Deutsch als Zweitsprache soll ausgebaut werden. Wir konnten uns zwar nicht gemeinsam, aber mehrheitlich darauf verständigen, dass berufsbegleitende Sprachangebote abhängig von der Bleibeperspektive ausgebaut werden sollen und auch die Vermittlung der deutschen Kultur und der in Deutschland geltenden Werte im Rahmen der Integrations- und Sprachkurse stattfinden soll mit dem Ziel, die Integration in den deutschen Kulturkreis zu fördern.

Beim Handlungsfeld "Gesellschaftliche und politische Partizipation" haben wir uns darauf verständigt, dass es für die Partizipation an der Gesellschaft und die Identifizierung mit Deutschland einerseits Angebote des Staates braucht – wir wissen, dass es eine Menge von Angeboten des Staates gibt –; es braucht aber auch die Anstrengungen der Migrantinnen und Migranten. Wir haben auf der einen Seite natürlich viele Integrationskurse und Sprachkurse, die wir ausbauen – darauf haben wir uns auch verständigt – und auch immer wieder anpassen müssen. Wir haben zahlreiche Modellprojekte für junge Familien, für Frauen, für Jugendliche – ich nenne als Stichwort HEROES – zur Wertevermittlung. Gerade zur Vermittlung unserer Werte braucht es das tatsächliche Erfahren im täglichen Leben. Dafür ist es hilfreich, wenn Migranten insbesondere in Vereinen und im Ehrenamt mitwirken, was vielerorts wunderbar funktioniert.

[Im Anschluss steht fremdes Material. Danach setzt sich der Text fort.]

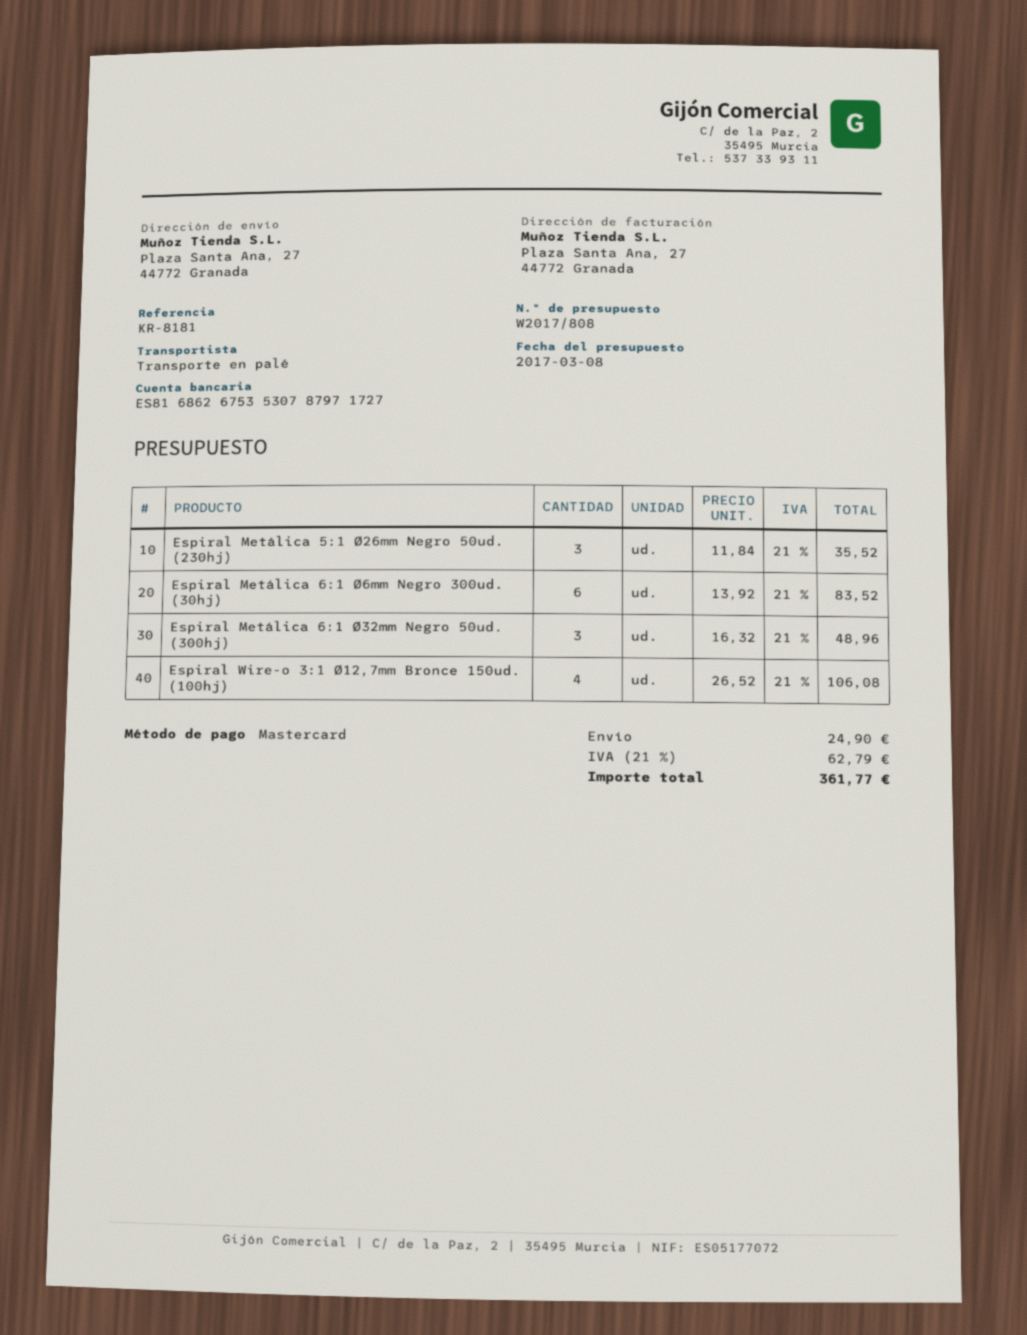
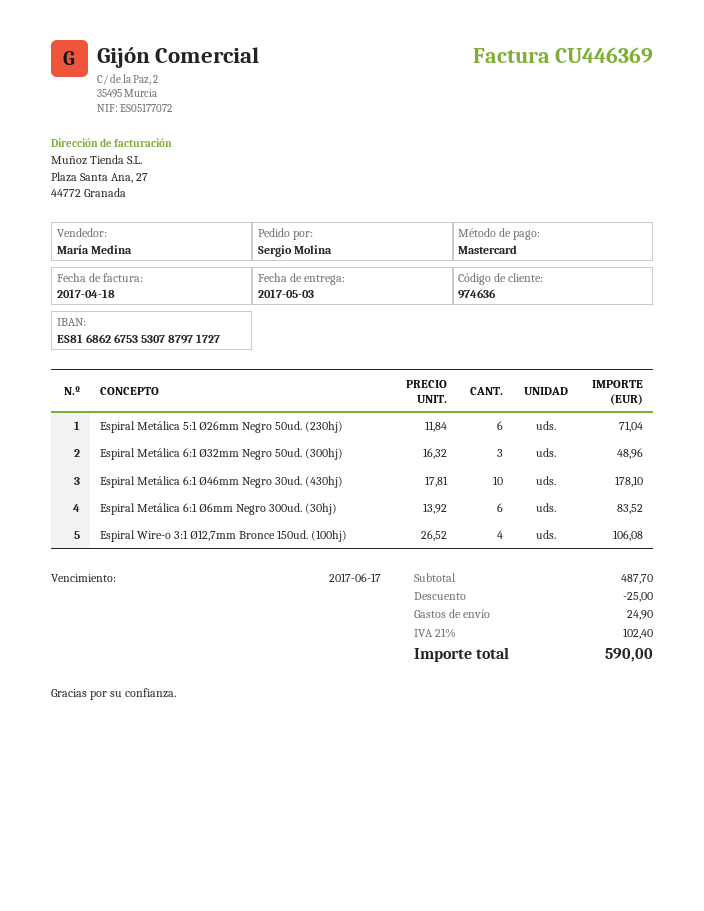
Espiral Metálica 5:1 Ø26mm Negro 50ud. (230hj): 3 x 11.84 = 35.52 -> 6 x 11.84 = 71.04
Espiral Metálica 6:1 Ø46mm Negro 30ud. (430hj): none -> 10 x 17.81 = 178.10
discount: none -> 25.00
tax: 21% = 62.79 -> 21% = 102.40
total: 361.77 -> 590.00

Zur Stärkung der politischen Partizipation – darauf haben wir uns auch verständigt –, sollten Programme und Methoden entwickelt werden, um mehr Menschen mit Migrationshintergrund für die Mitarbeit in etablierten politischen Parteien zu gewinnen. Ich finde das einen ganz wichtigen Ansatz.

Beim Handlungsfeld "Antidiskriminierung und Antirassismus" sind wir uns einig, dass Diskriminierung und Rassismus in keiner Form Platz in unserer Gesellschaft haben dürfen.

(Zuruf der Abgeordneten Katharina Schulze (GRÜNE))

Das steht in unserem Bericht, liebe Frau Kollegin – Handlungsfeld 3, erster Punkt –

(Markus Rinderspacher (SPD): Papier ist geduldig!)

als einstimmiger Beschluss. Darüber bin ich froh. Sie wollen doch nicht infrage stellen, dass Sie das unterstützen.

(Katharina Schulze (GRÜNE): Nein, ich stelle etwas anderes infrage!)

Diskriminierung und Rassismus muss von staatlicher Seite mit einer Null-Toleranz-Haltung begegnet werden. Auch das steht in den Handlungsempfehlungen. Wir müssen alles tun, um Ghettoisierung und Segregation zu verhindern. Wir brauchen deswegen eine ausgewogene Siedlungsstruktur sowohl in den Ballungsräumen als auch in den ländlichen Regionen, lieber Kollege Taşdelen; du hast vorher gesagt, dass keine inhaltliche Stringenz zum Beispiel beim Ausbau des ÖPNV oder auch im Wohnungsbau zu erkennen sei. Wir sind für den Ausbau der Infrastruktur. Meine Fraktion startet ständig Initiativen, um den ÖPNV und die Infrastruktur zu verbessern. Wir machen das aber nicht nur für die Menschen, die neu zu uns kommen, sondern für alle Menschen, die hier leben. Wir machen keine Unterscheidung, wer den ÖPNV nutzt.